A complicated way to do something very simple. I suppose I need to brush up more on my bash file descriptor chops.
$ coproc virsh
[1] 14358
$ cat > flywheel.xml <&${COPROC[0]}
^Z
[2]+  Stopped                 cat > flywheel.xml 0<&${COPROC[0]}
$ bg
$ echo 'dumpxml flywheel' >&${COPROC[1]}
$ echo 'exit' >&${COPROC[1]}
$ 
[1]-  Done                    coproc COPROC virsh
[2]+  Done                    cat > flywheel.xml 0<&${COPROC[0]}
It may not be as efficient as this for small jobs:
echo "dumpxml $d" | virsh > $dest
But for driving longer running processes, this might be kinda cool.

Monday, May 13, 2013

scripting mdadm raid creation starting from a bare disk

I learned today that you can drive fdisk by just using echo. echo commands with no arguments serve as '/n' so you can take the defaults for starting and ending cylinder etc.

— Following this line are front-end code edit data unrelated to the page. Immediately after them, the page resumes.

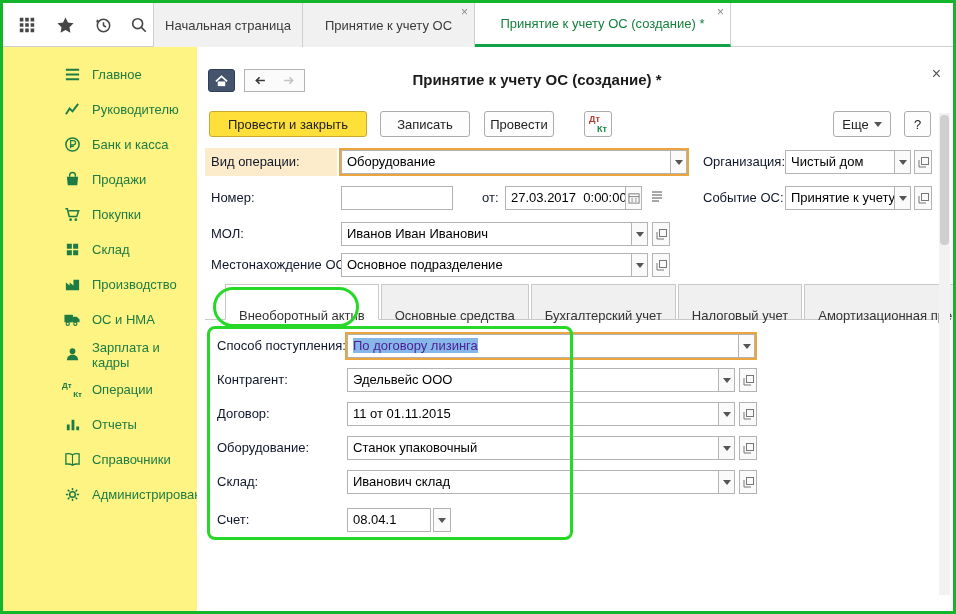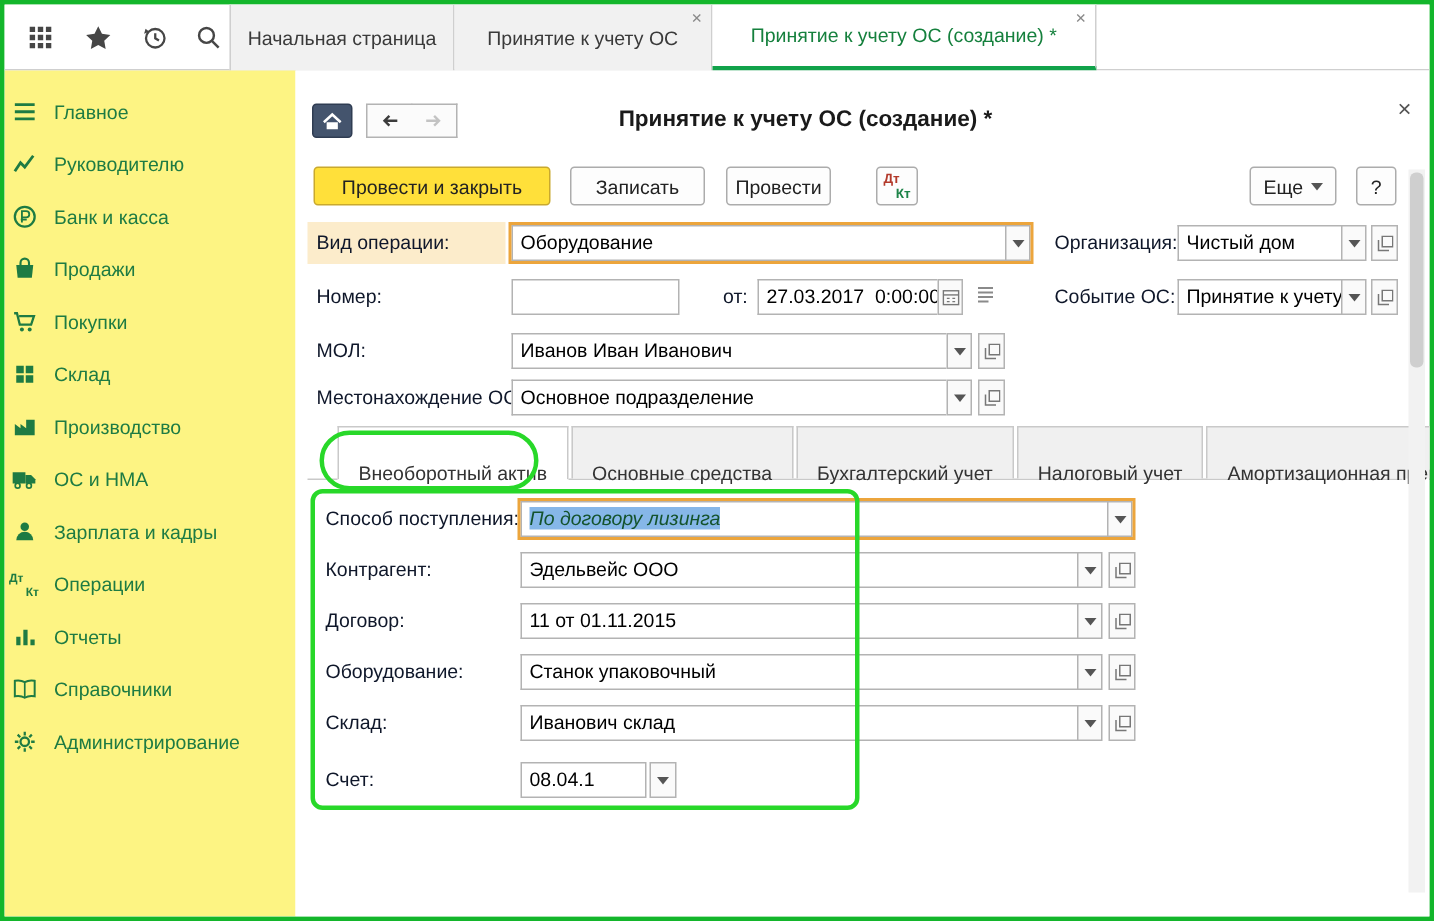--- a/index.html
+++ b/index.html
@@ -15,7 +15,7 @@
   .tab-x{position:absolute;top:3px;right:6px;font-size:12px;color:#8a8a8a;line-height:1;cursor:pointer;}
   
   .sidebar{position:absolute;left:0;top:44px;width:194px;bottom:0;background:#fdf483;padding-top:10px;box-sizing:border-box;}
-  .side-item{display:flex;align-items:center;height:35px;padding-left:2px;color:#1e7b43;font-size:13px;cursor:pointer;}
+  .side-item{display:flex;align-items:center;height:35px;padding-left:24px;color:#1e7b43;font-size:13px;cursor:pointer;margin-left:34px;}
   .side-ic{width:22px;height:20px;margin-right:9px;display:flex;align-items:center;justify-content:center;color:#1e7b43;flex:none;}
   .dtkt-mini{position:relative;width:20px;height:18px;font-size:8px;font-weight:bold;}
   .dtkt-mini i{position:absolute;font-style:normal;}

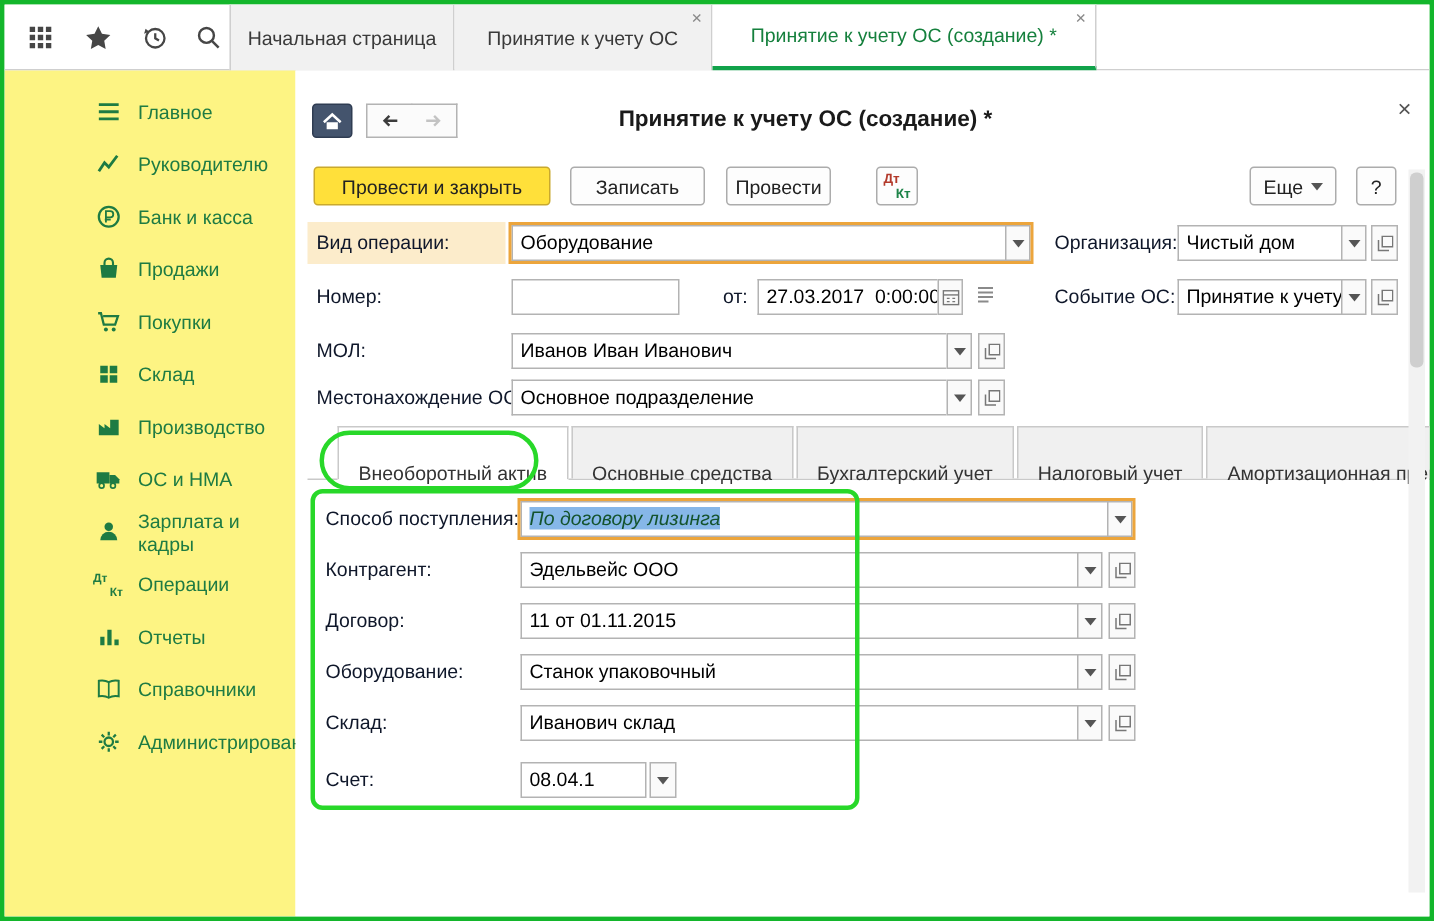--- a/index.html
+++ b/index.html
@@ -33,7 +33,7 @@
   .focus{outline:2px solid #eca53c;}
   .mini-btn{position:absolute;width:18px;height:24px;border:1px solid #b3b3b3;background:#fafafa;display:flex;align-items:center;justify-content:center;box-sizing:border-box;cursor:pointer;}
   .inp-solo{position:absolute;height:24px;border:1px solid #b3b3b3;background:#fff;box-sizing:border-box;padding:3px 5px 0;white-space:pre;overflow:hidden;}
-  .sel{background:#86b7e8;color:#14532d;font-style:italic;}
+  .sel{background:#86b7e8;color:#4c1d95;}
   .tabstrip{position:absolute;left:8px;right:18px;top:243px;height:30px;border-bottom:1px solid #c9c9c9;display:flex;align-items:flex-end;padding-left:20px;box-sizing:border-box;}
   .ftab{height:28px;line-height:28px;padding:17px 13px;background:#f0f0f0;border:1px solid #c9c9c9;border-bottom:none;margin-right:2px;font-size:13px;color:#333;white-space:nowrap;cursor:pointer;box-sizing:border-box;}
   .ftab.active{background:#fff;height:30px;margin-bottom:-1px;border-bottom:1px solid #fff;z-index:2;}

Using fd "Linux raid auto" for the partition type.
for disk in $(ls /dev/disk/by-path/pci-0000:03:00.0-sas*lun-0);
do
  echo "zeroing $disk"
  dd if=/dev/zero of=$disk bs=1M count=10
  sync

  echo "creating RAID paritions on SAS disks"
  (echo n; echo p; echo 1; echo ; echo; echo t; echo fd; echo w) | fdisk $disk

  echo "verifying..."
  (echo p; echo q) | fdisk $disk
done
This is just a sample of the script found here:

https://github.com/ppetraki/storage-tools/blob/master/create-mdraid-from-scratch.sh

Which will take your disks from bare block devices all the way to running md and create the config.

Monday, April 1, 2013

Simple yet effective PDF content editing utility

Ever come across a PDF that you normally would print out and then fill in the form by hand? Well, there's a hard to find tool called flpsed that will edit any pdf and allow you put text anywhere you want it.
$ sudo apt-get install flpsed
$ flpsed foo.pdf

Position the cursor by mouse and just start typing. If you don't like the position you can use the arrow keys for fine movements or grab it with the mouse. It doesn't have the most attractive user interface but who cares, it delivers.

You can also save the modified pdf.

Creative uses include printing something as a pdf like a "html print form" and leveraging the medium with tools like flpsed.